* [TASK TO CARRY OUT]: In the listing that follows, the range to quote begins at the line that has "- The 'WHERE'" and ends after the line that has "at external resources."; quote it verbatim and add nothing.

* [RECORDED INFORMATION]:
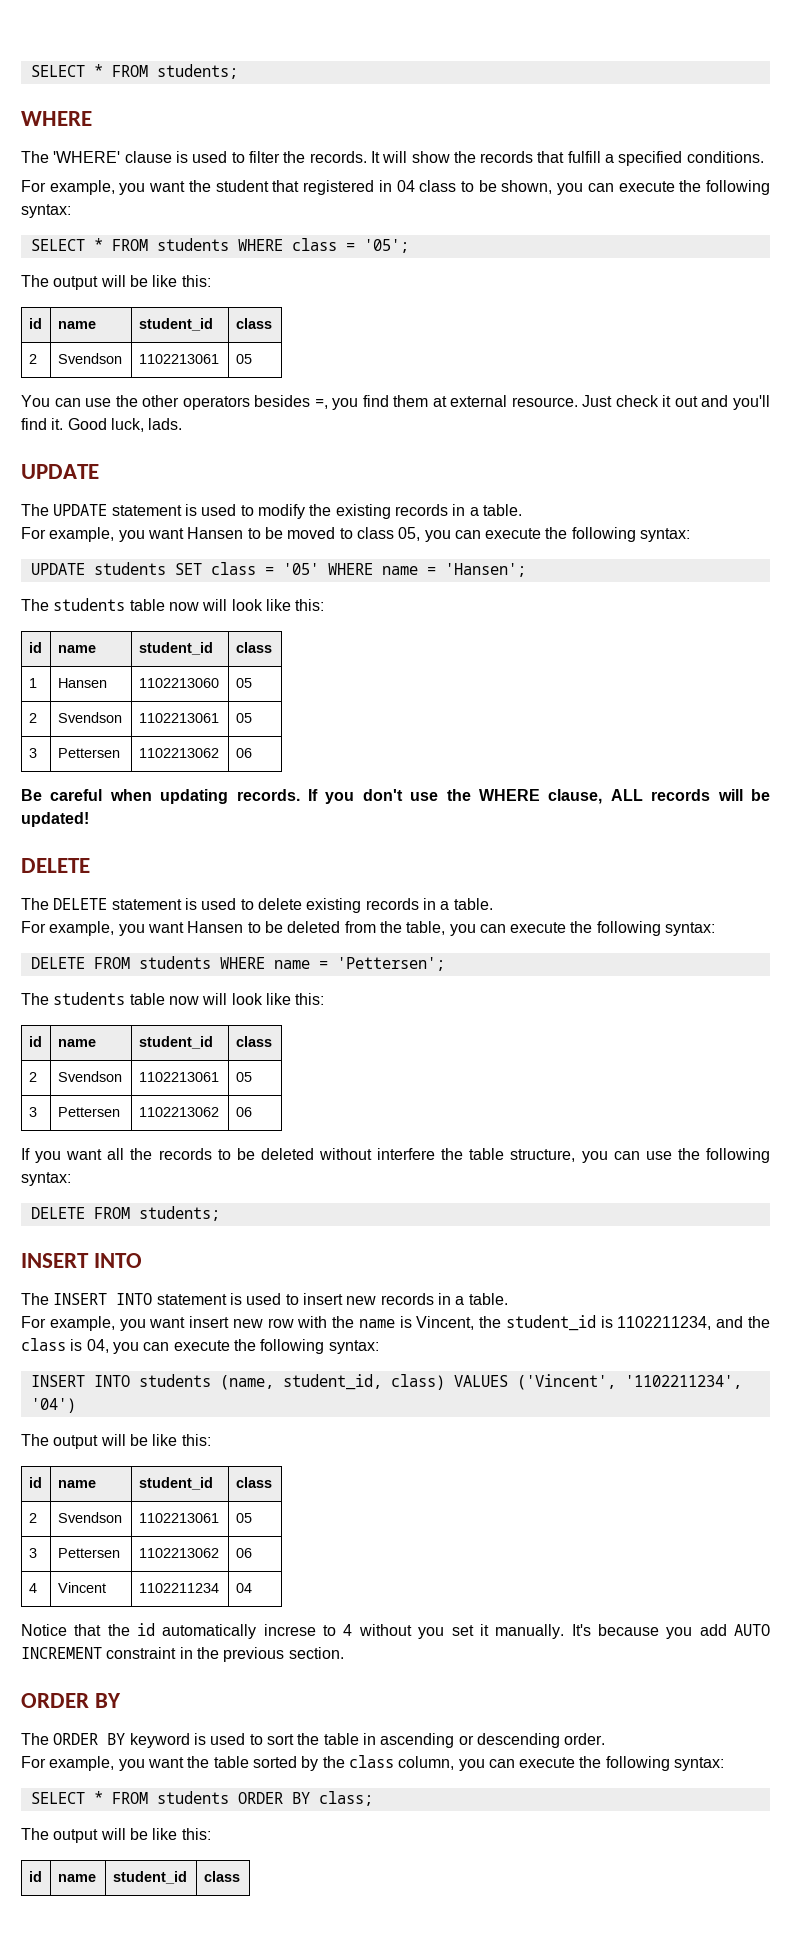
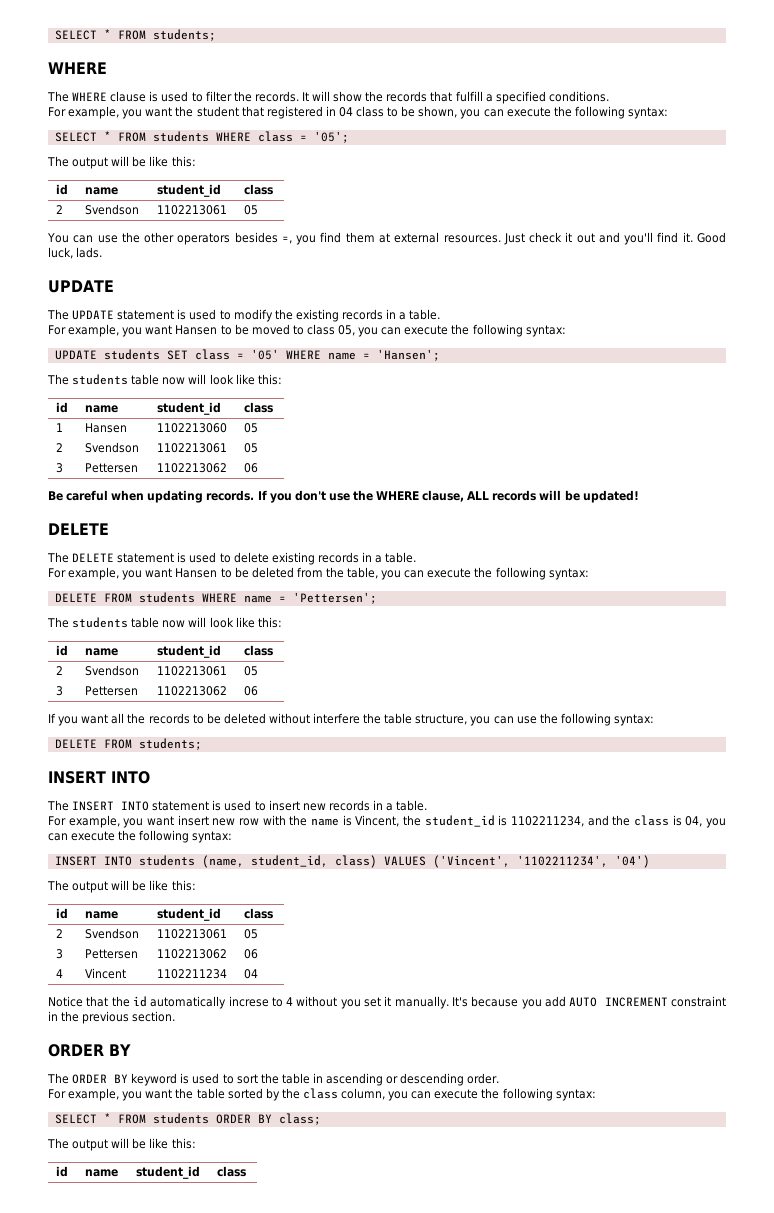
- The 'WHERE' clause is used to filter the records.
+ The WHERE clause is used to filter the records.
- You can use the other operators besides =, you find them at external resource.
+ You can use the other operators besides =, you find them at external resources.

---

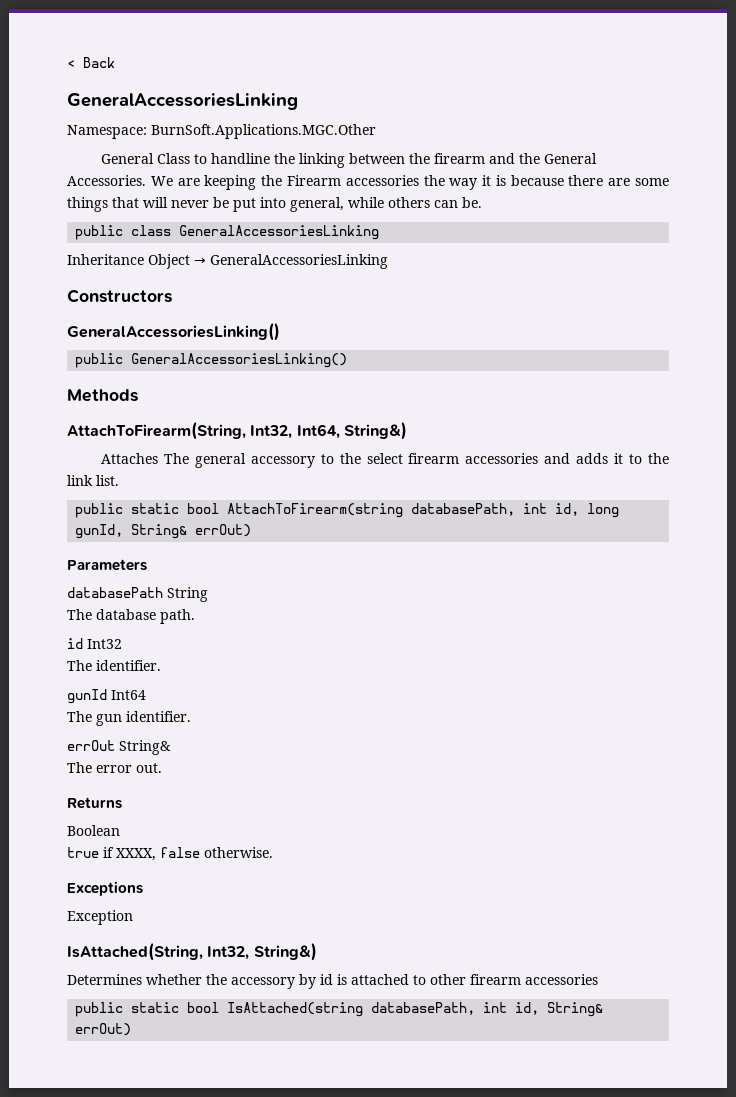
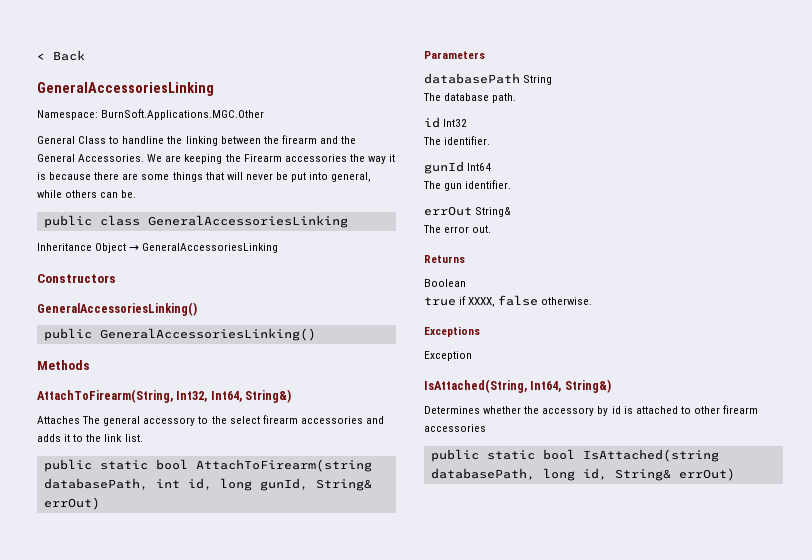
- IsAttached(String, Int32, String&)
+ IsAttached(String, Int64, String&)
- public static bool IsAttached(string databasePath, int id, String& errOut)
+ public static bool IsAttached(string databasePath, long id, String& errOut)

* * *

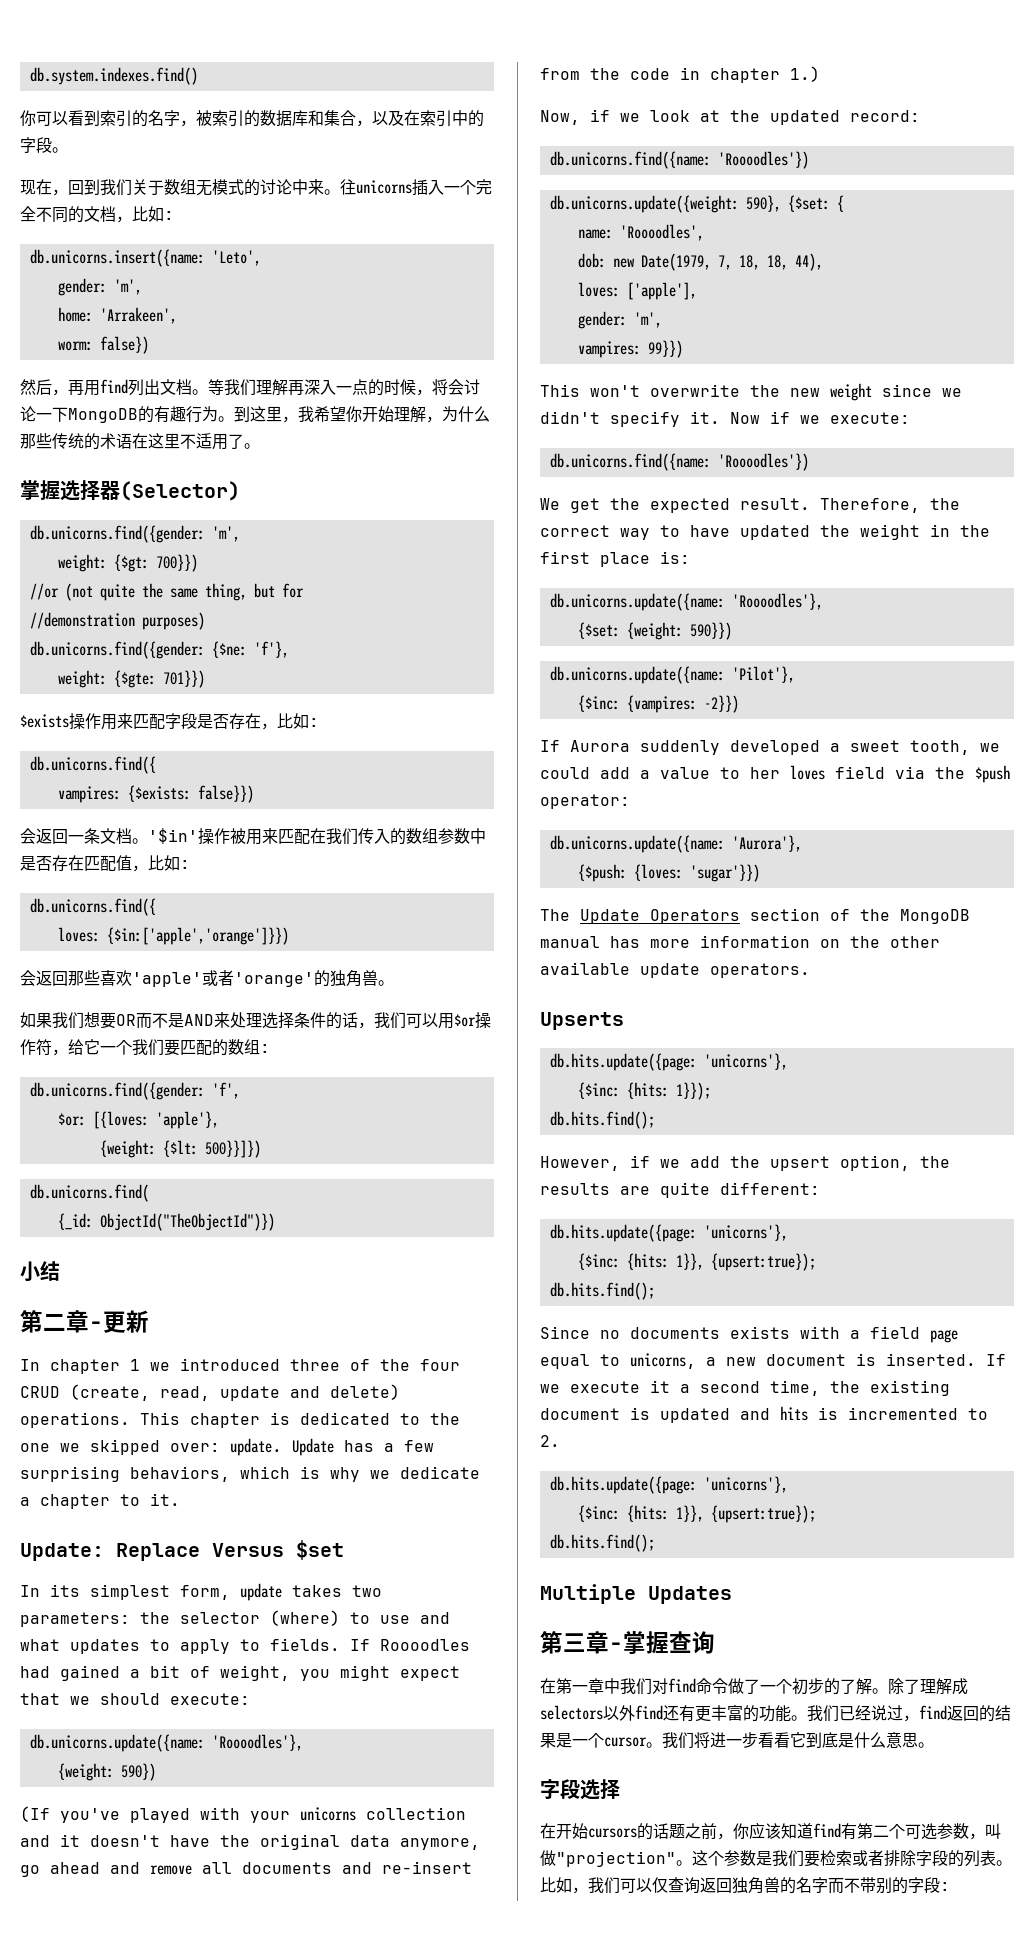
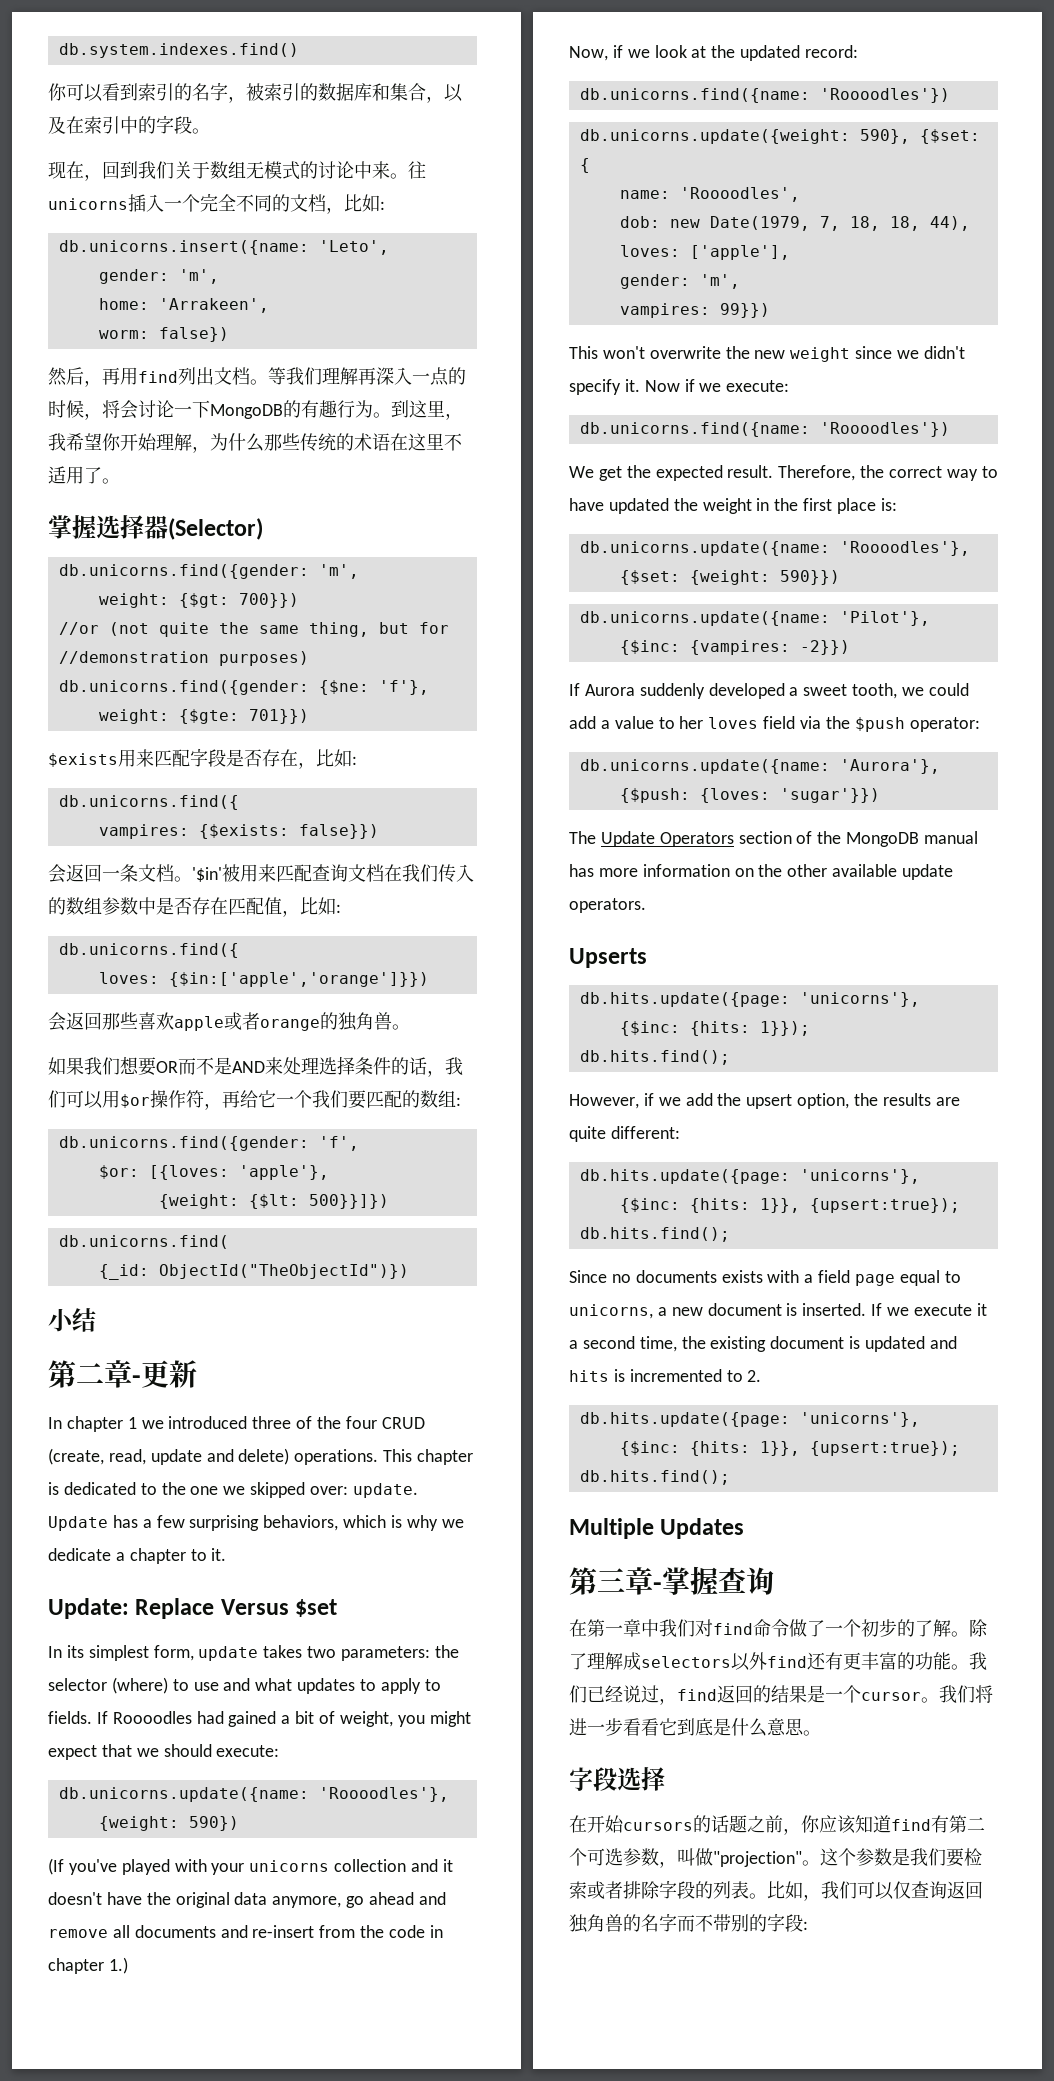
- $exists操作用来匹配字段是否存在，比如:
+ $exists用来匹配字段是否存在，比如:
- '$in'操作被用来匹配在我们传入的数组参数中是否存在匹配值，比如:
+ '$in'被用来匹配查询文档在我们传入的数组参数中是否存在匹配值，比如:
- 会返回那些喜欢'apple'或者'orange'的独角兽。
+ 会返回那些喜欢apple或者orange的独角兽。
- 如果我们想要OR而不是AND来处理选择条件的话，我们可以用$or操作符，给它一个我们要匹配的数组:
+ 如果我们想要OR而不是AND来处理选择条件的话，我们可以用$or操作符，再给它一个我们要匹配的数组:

* [TASK RESPONSE]:
- The 'WHERE' clause is used to filter the records.
+ The WHERE clause is used to filter the records.
- You can use the other operators besides =, you find them at external resource.
+ You can use the other operators besides =, you find them at external resources.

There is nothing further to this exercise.